*** Begin section ***
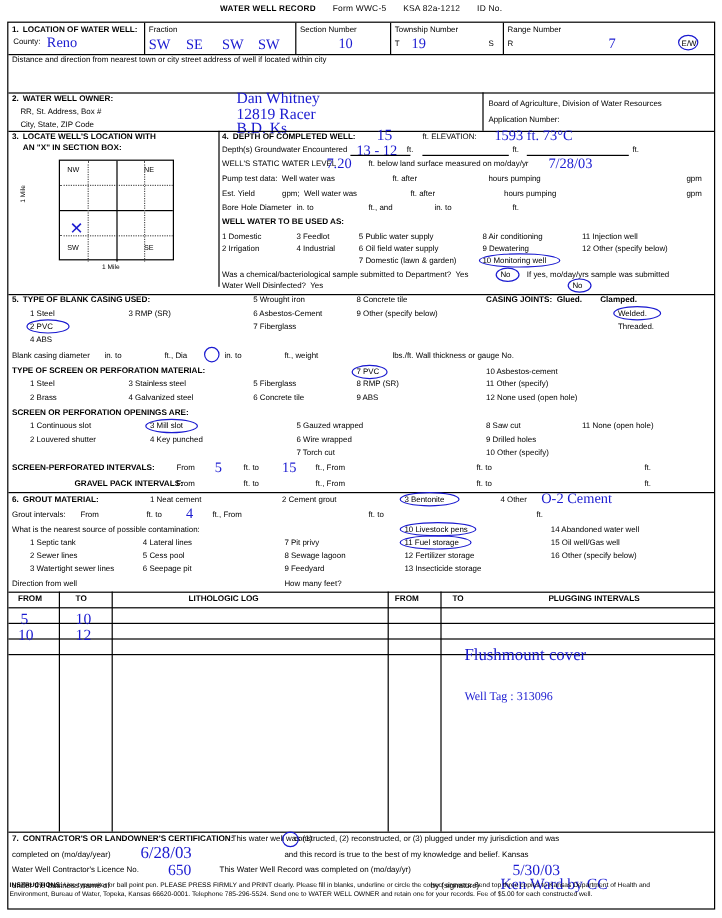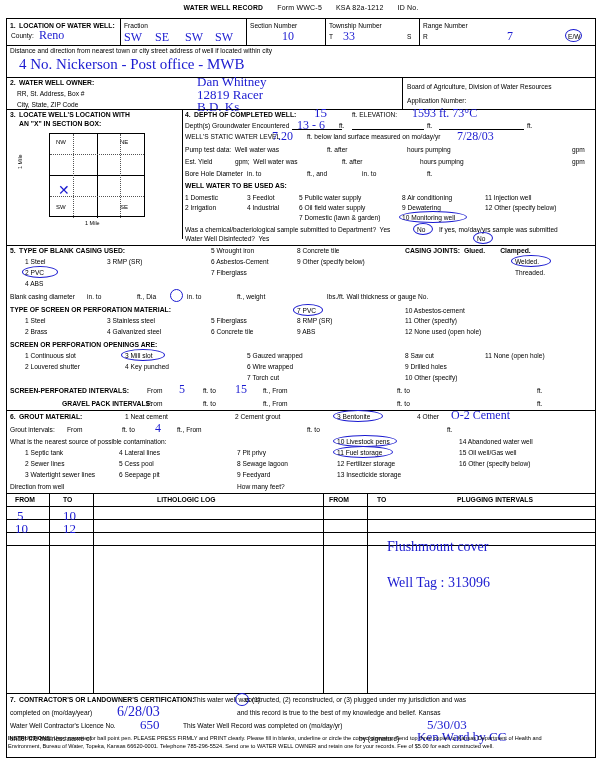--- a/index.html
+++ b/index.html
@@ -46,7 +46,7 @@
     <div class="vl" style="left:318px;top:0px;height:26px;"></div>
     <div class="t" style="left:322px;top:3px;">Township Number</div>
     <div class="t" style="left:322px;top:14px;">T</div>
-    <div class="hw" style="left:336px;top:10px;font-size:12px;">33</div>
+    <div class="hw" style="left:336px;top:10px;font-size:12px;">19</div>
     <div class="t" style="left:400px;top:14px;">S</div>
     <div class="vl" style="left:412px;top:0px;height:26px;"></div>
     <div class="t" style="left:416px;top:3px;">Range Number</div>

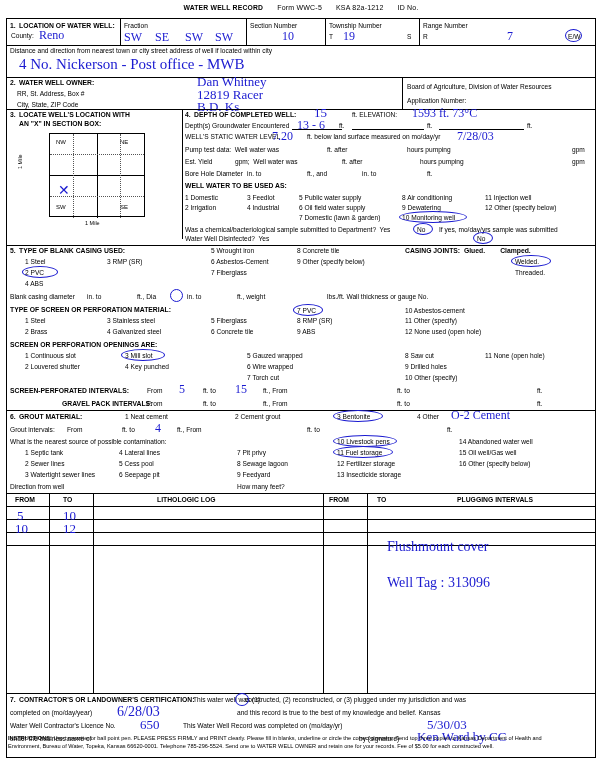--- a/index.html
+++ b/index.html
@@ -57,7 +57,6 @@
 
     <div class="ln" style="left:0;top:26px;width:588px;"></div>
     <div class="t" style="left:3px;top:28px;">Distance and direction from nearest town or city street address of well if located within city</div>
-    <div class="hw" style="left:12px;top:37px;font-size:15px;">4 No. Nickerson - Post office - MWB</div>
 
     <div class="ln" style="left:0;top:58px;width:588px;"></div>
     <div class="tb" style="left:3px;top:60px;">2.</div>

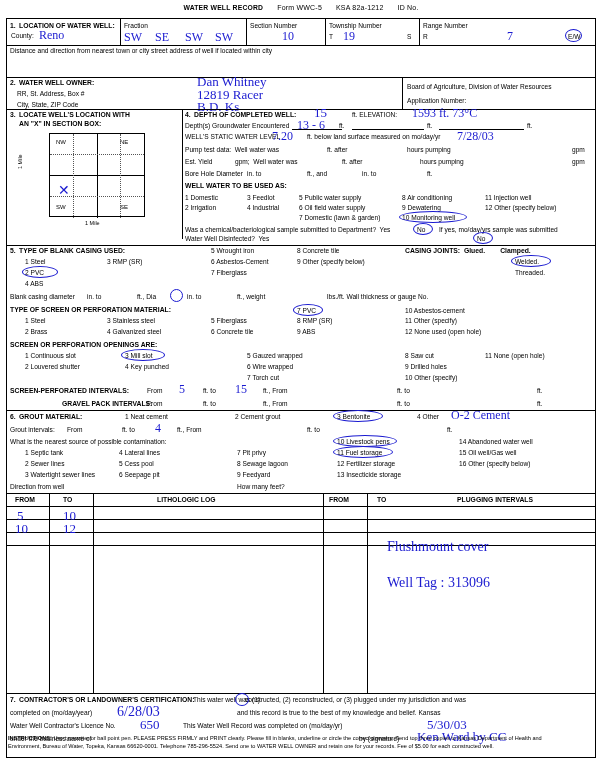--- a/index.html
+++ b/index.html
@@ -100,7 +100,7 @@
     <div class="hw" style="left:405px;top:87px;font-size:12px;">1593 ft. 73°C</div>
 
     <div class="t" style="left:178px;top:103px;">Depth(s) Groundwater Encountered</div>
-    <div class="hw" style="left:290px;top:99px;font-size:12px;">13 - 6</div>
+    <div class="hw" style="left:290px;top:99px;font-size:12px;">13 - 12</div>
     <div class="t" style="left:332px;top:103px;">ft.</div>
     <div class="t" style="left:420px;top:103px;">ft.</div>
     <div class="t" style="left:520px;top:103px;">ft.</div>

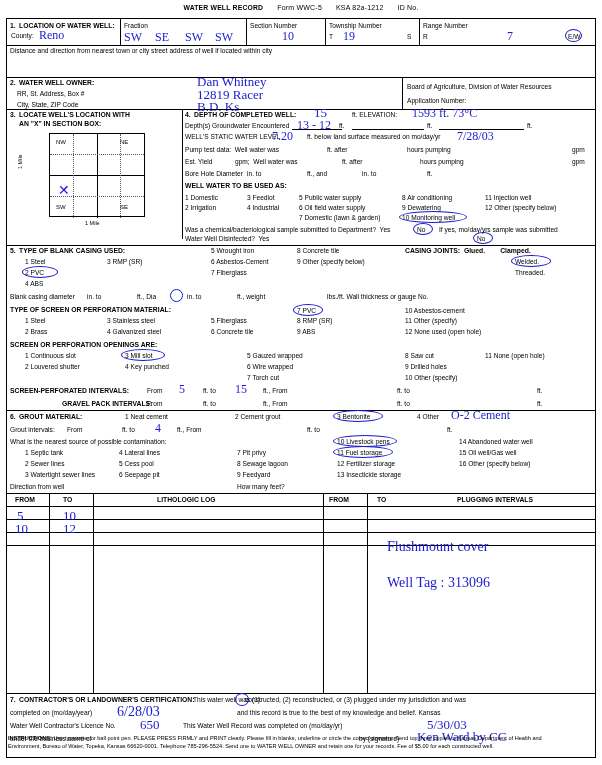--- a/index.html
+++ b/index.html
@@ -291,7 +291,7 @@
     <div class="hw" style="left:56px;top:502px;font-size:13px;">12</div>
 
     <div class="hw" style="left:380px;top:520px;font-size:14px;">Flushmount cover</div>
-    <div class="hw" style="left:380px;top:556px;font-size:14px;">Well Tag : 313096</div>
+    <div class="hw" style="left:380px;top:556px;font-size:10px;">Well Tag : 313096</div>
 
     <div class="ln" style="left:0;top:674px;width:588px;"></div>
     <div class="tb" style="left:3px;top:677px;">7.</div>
*** End section ***
*** Begin section ***
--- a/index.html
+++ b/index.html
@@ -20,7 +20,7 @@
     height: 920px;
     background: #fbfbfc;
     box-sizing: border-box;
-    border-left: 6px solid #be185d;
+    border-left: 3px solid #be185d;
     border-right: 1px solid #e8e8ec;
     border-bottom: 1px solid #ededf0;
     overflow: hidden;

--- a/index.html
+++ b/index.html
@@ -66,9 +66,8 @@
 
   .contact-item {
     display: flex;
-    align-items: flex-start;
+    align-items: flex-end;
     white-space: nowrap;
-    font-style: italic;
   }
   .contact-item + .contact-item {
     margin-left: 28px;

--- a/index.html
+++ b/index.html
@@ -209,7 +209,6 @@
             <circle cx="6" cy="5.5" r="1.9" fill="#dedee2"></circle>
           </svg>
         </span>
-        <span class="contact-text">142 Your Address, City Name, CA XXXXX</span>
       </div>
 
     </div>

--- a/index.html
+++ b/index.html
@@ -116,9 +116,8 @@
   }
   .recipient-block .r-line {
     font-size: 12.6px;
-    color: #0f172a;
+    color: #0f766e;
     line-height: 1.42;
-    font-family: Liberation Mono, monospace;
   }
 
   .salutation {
*** End section ***
Look through the listing and extract every line with "align" in it.

-    align-items: flex-start;
+    align-items: flex-end;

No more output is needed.